Banksiadale is a locality and former town in the Peel region of Western Australia north of Dwellingup. Its local government area is the Shire of Murray.

==History==
Banksiadale is named after the plant genus Banksia, as the area consists of jarrah forest with unusually thick understorey of Banksia grandis (Bull Banksia). For over 50 years, the area was home to a small timber milling town.

The Hotham Valley railway (operated by WAGR) was opened from Pinjarra to Dwellingup in 1910 to access the jarrah and marri timber in the area. In 1911, a site to produce timber for a wide range of general railway purposes was selected 8 km north of Dwellingup and a railway was opened to it in January 1912. The No. 2 Railway Mill was built in the same year and began operations in December 1912.

By 1917, a network of railways covering 33 km of track extended from Banksiadale to the areas in which timber was being felled. In the year of 1926 alone, the Banksiadale mill produced 185,000 sleepers, and 6,347 other loads, of which the WAGR utilised a little more than 50%, the balance being sold or stacked.

By 1946, the local timber had been exhausted and WAGR obtained another concession at Asquith Block, 30 km east of Harvey upstream from Nanga Brook, which was being worked by Millar Brothers. A railway from Asquith Block was completed in 1948 (including a 28-span timber trestle bridge which is now heritage listed). In the early 1950s, Asquith logs were brought to Banksiadale by G class locomotives (later replaced by more modern and powerful Cs class) and the sawn timber was returned to Dwellingup.

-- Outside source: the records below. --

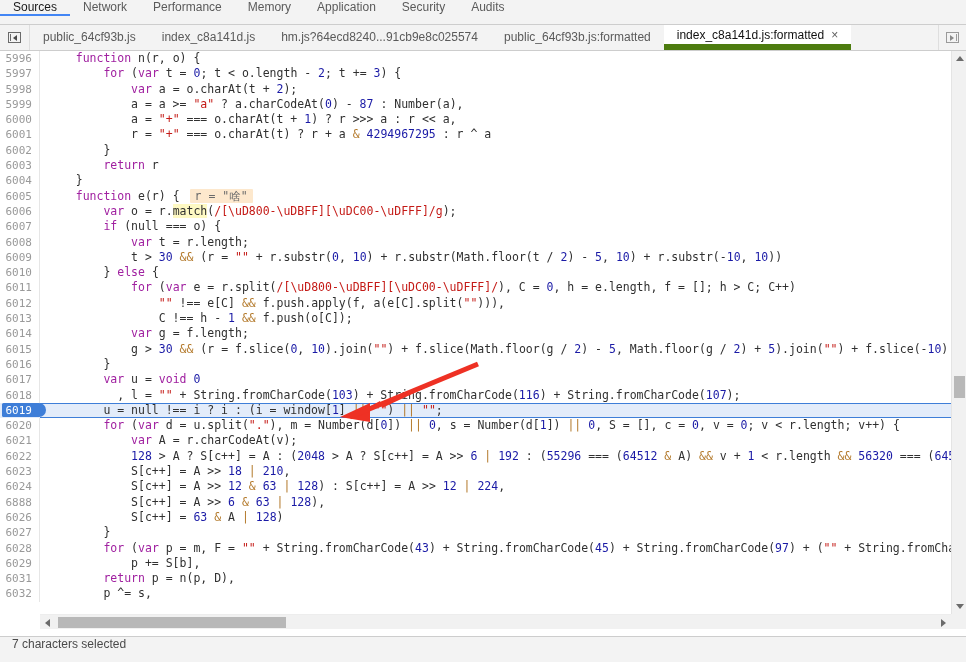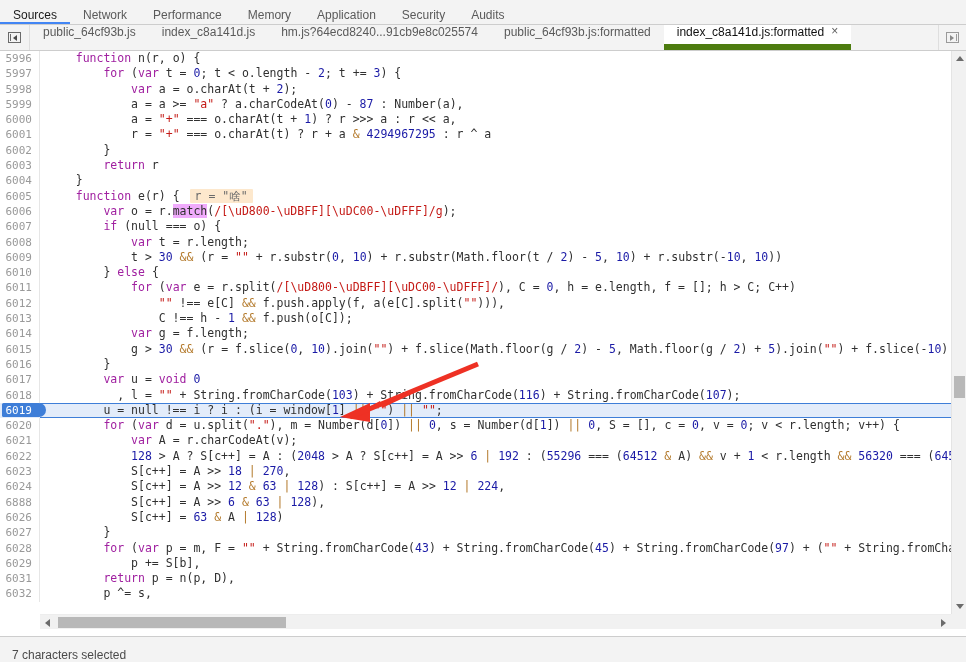--- a/index.html
+++ b/index.html
@@ -13,21 +13,21 @@
     overflow: hidden;
     position: relative;
   }
 
   
   #panel-tabs {
     height: 25px;
     background: #f3f3f3;
     border-bottom: 1px solid #cdcdcd;
     display: flex;
-    align-items: flex-end;
+    align-items: flex-start;
     padding-left: 0px;
   }
   .panel-tab {
     padding: 0 13px;
     display: flex; align-items: center;
     font-size: 12px;
     color: #5a5a5a;
     white-space: nowrap;
     border-bottom: 2px solid transparent;
     cursor: default;
@@ -69,21 +69,21 @@
     content: "";
     position: absolute;
     top: 2px; left: 4px;
     width: 0; height: 0;
     border-top: 3px solid transparent;
     border-bottom: 3px solid transparent;
     border-right: 4px solid #4a4a4a;
   }
   .file-tab {
     padding: 0 13px;
-    display: flex; align-items: flex-start;
+    display: flex; align-items: center;
     font-size: 12px;
     color: #5a5a5a;
     white-space: nowrap;
     border-bottom: 2px solid transparent;
     cursor: default;
   }
   .file-tab.active {
     color: #101010;
     border-bottom: 6px solid #4d7c0f;
     background: #ffffff;
@@ -197,21 +197,21 @@
     background: #3e7ed8;
     z-index: 3;
   }
 
   
   .kw   { color: #a020a0; }      
   .num  { color: #1a1aa6; }      
   .str  { color: #c41a16; }      
   .op   { color: #b3792a; }      
   .rx   { color: #c41a16; }      
-  .sel  { background: #f0abfc; margin-top: 16px; }
+  .sel  { background: #fef9c3; margin-top: 16px; }
 
   
   .inline-hint {
     background: #fde8cd;
     color: #6b6b6b;
     padding: 0 5px;
     margin-left: 10px;
     font-family: "DejaVu Sans Mono", monospace;
     font-size: 11.5px;
     border-radius: 1px;
@@ -285,21 +285,21 @@
   }
 
   
   #status-bar {
     position: absolute;
     left: 0; right: 0; bottom: 0;
     height: 26px;
     background: #f3f3f3;
     border-top: 1px solid #cdcdcd;
     display: flex;
-    align-items: flex-end;
+    align-items: flex-start;
     padding-left: 12px;
     font-size: 12px;
     color: #4a4a4a;
   }
 
   
   #annotation-arrow {
     position: absolute;
     left: 320px; top: 310px;
     width: 160px; height: 70px;
@@ -382,21 +382,21 @@
       <div class="code-row"><div class="gutter">6013</div><div class="codetext">                C !== h - <span class="num">1</span> <span class="op">&amp;&amp;</span> f.push(o[C]);</div></div>
       <div class="code-row"><div class="gutter">6014</div><div class="codetext">            <span class="kw">var</span> g = f.length;</div></div>
       <div class="code-row"><div class="gutter">6015</div><div class="codetext">            g &gt; <span class="num">30</span> <span class="op">&amp;&amp;</span> (r = f.slice(<span class="num">0</span>, <span class="num">10</span>).join(<span class="str">""</span>) + f.slice(Math.floor(g / <span class="num">2</span>) - <span class="num">5</span>, Math.floor(g / <span class="num">2</span>) + <span class="num">5</span>).join(<span class="str">""</span>) + f.slice(-<span class="num">10</span>).join(</div></div>
       <div class="code-row"><div class="gutter">6016</div><div class="codetext">        }</div></div>
       <div class="code-row"><div class="gutter">6017</div><div class="codetext">        <span class="kw">var</span> u = <span class="kw">void</span> <span class="num">0</span></div></div>
       <div class="code-row"><div class="gutter">6018</div><div class="codetext">          , l = <span class="str">""</span> + String.fromCharCode(<span class="num">103</span>) + String.fromCharCode(<span class="num">116</span>) + String.fromCharCode(<span class="num">107</span>);</div></div>
       <div class="code-row exec"><div class="exec-badge"></div><div class="gutter">6019</div><div class="codetext">        u = null !== i ? i : (i = window[<span class="num">1</span>] <span class="op">||</span> <span class="str">""</span>) <span class="op">||</span> <span class="str">""</span>;</div></div>
       <div class="code-row"><div class="gutter">6020</div><div class="codetext">        <span class="kw">for</span> (<span class="kw">var</span> d = u.split(<span class="str">"."</span>), m = Number(d[<span class="num">0</span>]) <span class="op">||</span> <span class="num">0</span>, s = Number(d[<span class="num">1</span>]) <span class="op">||</span> <span class="num">0</span>, S = [], c = <span class="num">0</span>, v = <span class="num">0</span>; v &lt; r.length; v++) {</div></div>
       <div class="code-row"><div class="gutter">6021</div><div class="codetext">            <span class="kw">var</span> A = r.charCodeAt(v);</div></div>
       <div class="code-row"><div class="gutter">6022</div><div class="codetext">            <span class="num">128</span> &gt; A ? S[c++] = A : (<span class="num">2048</span> &gt; A ? S[c++] = A &gt;&gt; <span class="num">6</span> <span class="op">|</span> <span class="num">192</span> : (<span class="num">55296</span> === (<span class="num">64512</span> <span class="op">&amp;</span> A) <span class="op">&amp;&amp;</span> v + <span class="num">1</span> &lt; r.length <span class="op">&amp;&amp;</span> <span class="num">56320</span> === (<span class="num">64512</span> </div></div>
-      <div class="code-row"><div class="gutter">6023</div><div class="codetext">            S[c++] = A &gt;&gt; <span class="num">18</span> <span class="op">|</span> <span class="num">270</span>,</div></div>
+      <div class="code-row"><div class="gutter">6023</div><div class="codetext">            S[c++] = A &gt;&gt; <span class="num">18</span> <span class="op">|</span> <span class="num">210</span>,</div></div>
       <div class="code-row"><div class="gutter">6024</div><div class="codetext">            S[c++] = A &gt;&gt; <span class="num">12</span> <span class="op">&amp;</span> <span class="num">63</span> <span class="op">|</span> <span class="num">128</span>) : S[c++] = A &gt;&gt; <span class="num">12</span> <span class="op">|</span> <span class="num">224</span>,</div></div>
       <div class="code-row"><div class="gutter">6888</div><div class="codetext">            S[c++] = A &gt;&gt; <span class="num">6</span> <span class="op">&amp;</span> <span class="num">63</span> <span class="op">|</span> <span class="num">128</span>),</div></div>
       <div class="code-row"><div class="gutter">6026</div><div class="codetext">            S[c++] = <span class="num">63</span> <span class="op">&amp;</span> A <span class="op">|</span> <span class="num">128</span>)</div></div>
       <div class="code-row"><div class="gutter">6027</div><div class="codetext">        }</div></div>
       <div class="code-row"><div class="gutter">6028</div><div class="codetext">        <span class="kw">for</span> (<span class="kw">var</span> p = m, F = <span class="str">""</span> + String.fromCharCode(<span class="num">43</span>) + String.fromCharCode(<span class="num">45</span>) + String.fromCharCode(<span class="num">97</span>) + (<span class="str">""</span> + String.fromCharCode</div></div>
       <div class="code-row"><div class="gutter">6029</div><div class="codetext">            p += S[b],</div></div>
       <div class="code-row"><div class="gutter">6031</div><div class="codetext">        <span class="kw">return</span> p = n(p, D),</div></div>
       <div class="code-row"><div class="gutter">6032</div><div class="codetext">        p ^= s,</div></div>
     </div>
 

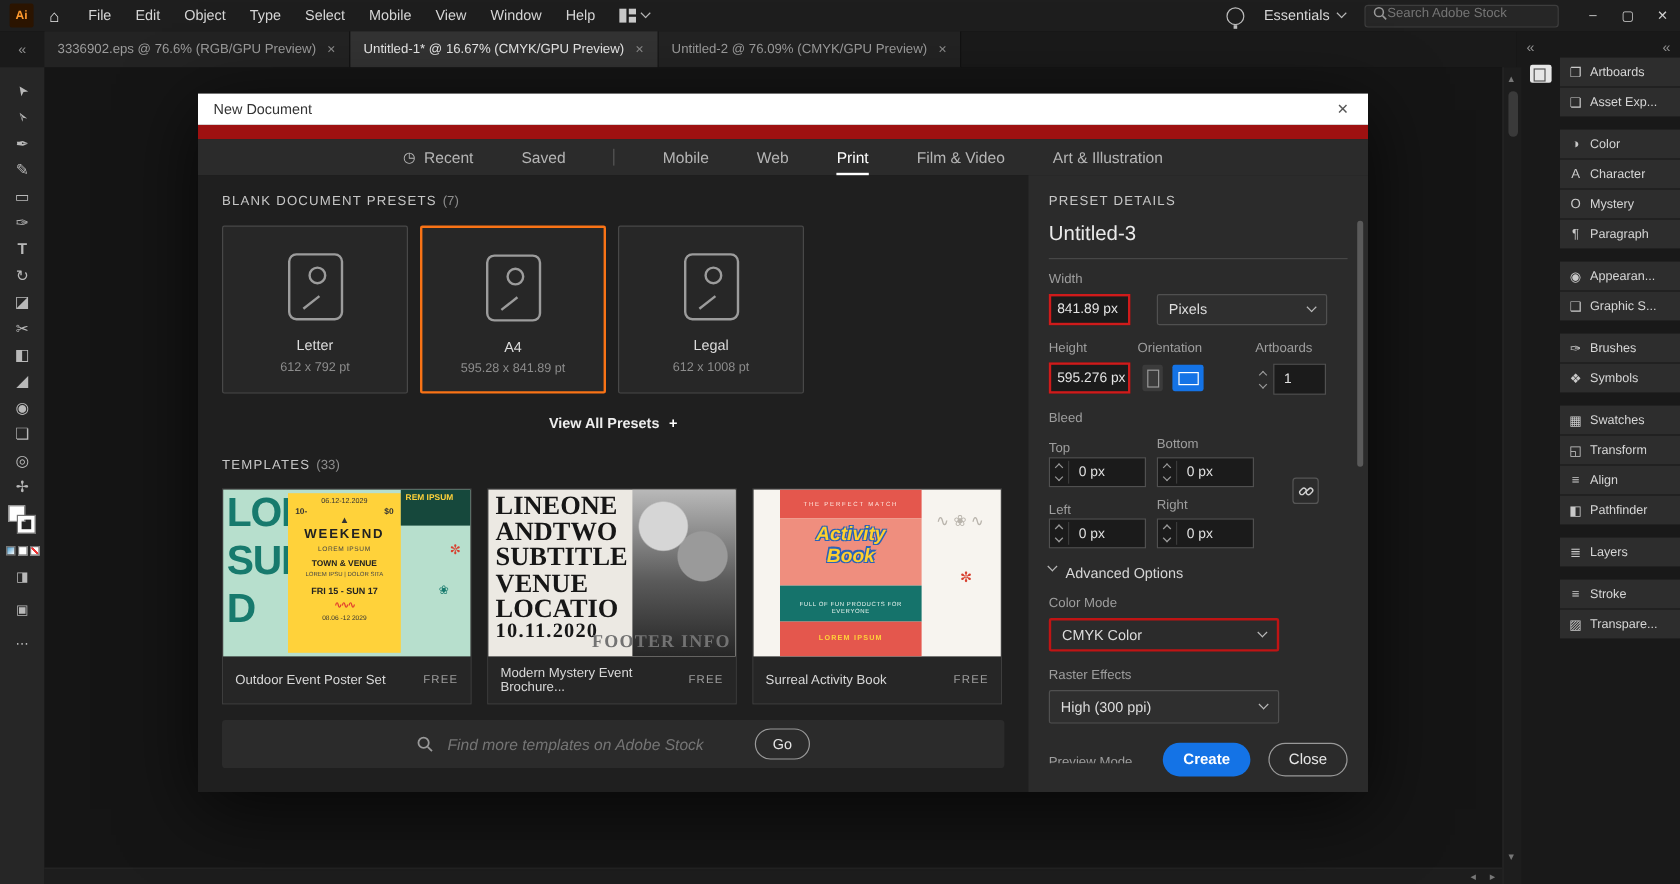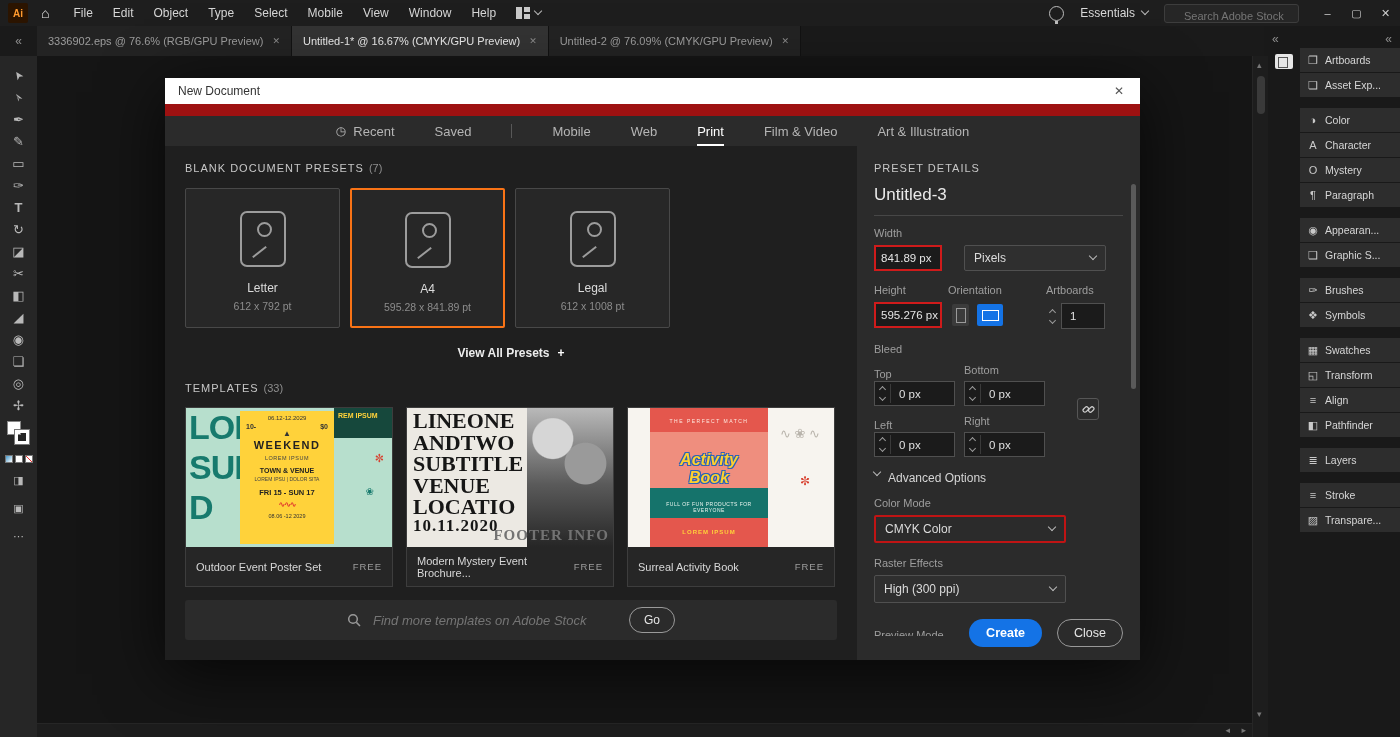--- a/index.html
+++ b/index.html
@@ -11,21 +11,21 @@
   .ai-logo { width:20px; height:20px; margin-left:8px; background:#2b1400; color:#ff9a2e; font-weight:bold; font-size:10px; display:flex; align-items:center; justify-content:center; border-radius:2px; }
   .home { margin-left:13px; font-size:14px; color:#e8e8e8; }
   .menus { display:flex; margin-left:14px; }
   .menus span { padding:0 10px; }
   .grid-btn { display:flex; align-items:center; gap:5px; margin-left:10px; }
   .mb-spacer { flex:1; }
   .bulb { position:relative; width:15px; height:15px; border:1.4px solid #bdbdbd; border-radius:50%; margin-right:16px; }
   .bulb::after { content:""; position:absolute; left:4.5px; bottom:-4px; width:3px; height:3px; background:#bdbdbd; }
   .workspace { display:flex; align-items:center; gap:7px; margin-right:16px; color:#d9d9d9; }
   .chev { width:6px; height:6px; border-right:1.5px solid #b9b9b9; border-bottom:1.5px solid #b9b9b9; transform:rotate(45deg); display:inline-block; margin-top:-4px; }
-  .app-search { width:135px; height:19px; background:#262626; border:1px solid #3d3d3d; border-radius:3px; display:flex; align-items:flex-end; padding:0 6px; gap:13px; margin-right:14px; }
+  .app-search { width:162px; height:19px; background:#262626; border:1px solid #3d3d3d; border-radius:3px; display:flex; align-items:flex-start; padding:0 6px; gap:0; margin-right:14px; }
   .app-search input { background:transparent; border:none; outline:none; color:#9a9a9a; font-size:11px; width:124px; font-family:inherit; }
   .win-controls { display:flex; }
   .win-controls span { width:29px; text-align:center; font-size:11px; color:#cfcfcf; }
 
   
   .tabbar { position:absolute; top:26px; left:0; width:1264px; height:30px; background:#1a1a1a; display:flex; z-index:55; }
   .tab-cap { width:37px; display:flex; align-items:center; justify-content:center; color:#8f8f8f; font-size:12px; }
   .tab { height:30px; display:flex; align-items:center; padding:0 11px; background:#232323; border-right:1px solid #121212; color:#9c9c9c; font-size:11px; gap:9px; }
   .tab.active { background:#333333; color:#e8e8e8; }
   .tab .x { font-size:9px; color:#8a8a8a; }
@@ -133,21 +133,21 @@
     background:
       radial-gradient(circle at 30% 22%, #d6d6d6 0 16%, rgba(0,0,0,0) 17%),
       radial-gradient(circle at 68% 40%, #9a9a9a 0 20%, rgba(0,0,0,0) 21%),
       linear-gradient(180deg, #b9b9b9, #5a5a5a 55%, #262626); }
   .t2 .footer { position:absolute; right:4px; bottom:3px; font-family:"Liberation Serif", serif; font-weight:bold; color:#737373; font-size:15px; letter-spacing:1px; }
 
   
   .t3 { background:#f7f4ef; }
   .t3 .poster { position:absolute; left:22px; top:0; width:118px; height:139px; }
   .t3 .band-a { height:24px; background:#e4574d; color:#ffe9e0; font-size:5px; text-align:center; padding-top:10px; letter-spacing:1.5px; }
-  .t3 .band-b { height:56px; background:#ef8e7e; text-align:center; padding-top:19px; }
+  .t3 .band-b { height:56px; background:#ef8e7e; text-align:center; padding-top:5px; }
   .t3 .bub { font-weight:bold; font-style:italic; font-size:16px; color:#ffd02e; line-height:1.1;
     text-shadow:-1px -1px 0 #2a63b8, 1px -1px 0 #2a63b8, -1px 1px 0 #2a63b8, 1px 1px 0 #2a63b8; }
   .t3 .band-c { height:30px; background:#15736b; color:#e9f5ef; font-size:5px; text-align:center; padding-top:13px; letter-spacing:0.5px; }
   .t3 .band-d { height:29px; background:#e4574d; color:#ffd23a; font-size:6px; font-weight:bold; text-align:center; padding-top:11px; letter-spacing:1px; }
   .t3 .doodles { position:absolute; right:4px; top:12px; width:60px; color:#b9b4ac; font-size:13px; line-height:2.2; text-align:center; }
   .t3 .star { position:absolute; right:24px; top:66px; color:#d8402f; font-size:12px; }
 
   
   .stock-search { margin-top:13px; height:40px; background:#2b2b2b; border-radius:3px; display:flex; align-items:center; justify-content:center; gap:12px; }
   .stock-search input { background:transparent; border:none; outline:none; font-style:italic; font-size:13px; color:#8f8f8f; width:230px; font-family:inherit; }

The Dwellingup fires in January and February 1961 devastated the countryside but the Banksiadale townsite and timber mill escaped damage. The mill only, was burnt down in 1963 and was not rebuilt as it was on land destined to be flooded when the South Dandalup Dam was constructed. Many of the mill houses were transferred to the Dwellingup townsite and private homes were sold to be demolished. Railways were subsequently removed, but ARHS special excursion trains took visitors into the area in the 1960s.

==Present day==
Its main feature is Lake Banksiadale, which is dammed by the South Dandalup Dam. Most of the area is declared disease risk area for Phytophthora cinnamomi dieback.